How to complete this task: Repeat each record below exactly, dropping the pictures.

************

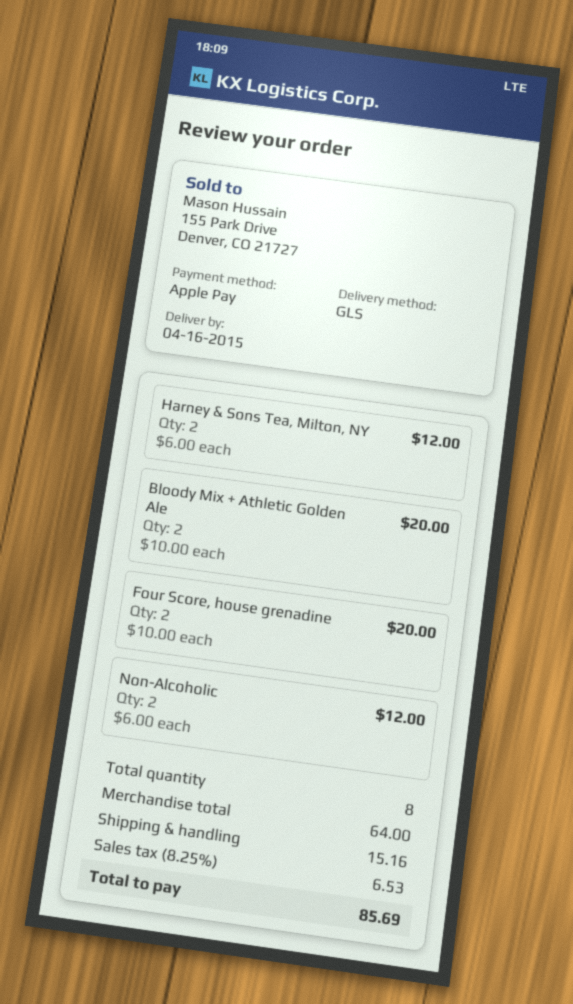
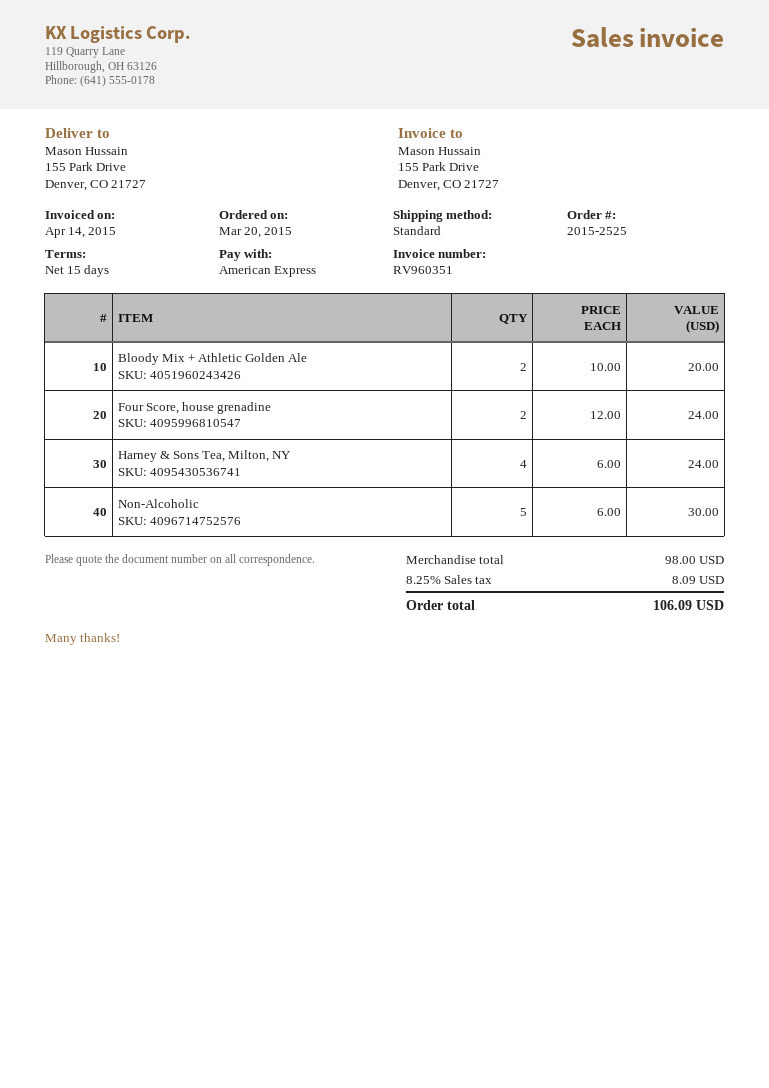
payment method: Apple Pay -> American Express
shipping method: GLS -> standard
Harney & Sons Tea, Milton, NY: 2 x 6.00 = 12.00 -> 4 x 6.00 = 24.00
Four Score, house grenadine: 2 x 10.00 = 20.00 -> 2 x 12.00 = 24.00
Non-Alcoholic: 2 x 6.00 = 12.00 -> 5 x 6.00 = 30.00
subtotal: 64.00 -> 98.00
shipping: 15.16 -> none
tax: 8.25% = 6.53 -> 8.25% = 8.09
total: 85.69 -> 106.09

************

Answer:
payment method: Apple Pay -> American Express
shipping method: GLS -> standard
Harney & Sons Tea, Milton, NY: 2 x 6.00 = 12.00 -> 4 x 6.00 = 24.00
Four Score, house grenadine: 2 x 10.00 = 20.00 -> 2 x 12.00 = 24.00
Non-Alcoholic: 2 x 6.00 = 12.00 -> 5 x 6.00 = 30.00
subtotal: 64.00 -> 98.00
shipping: 15.16 -> none
tax: 8.25% = 6.53 -> 8.25% = 8.09
total: 85.69 -> 106.09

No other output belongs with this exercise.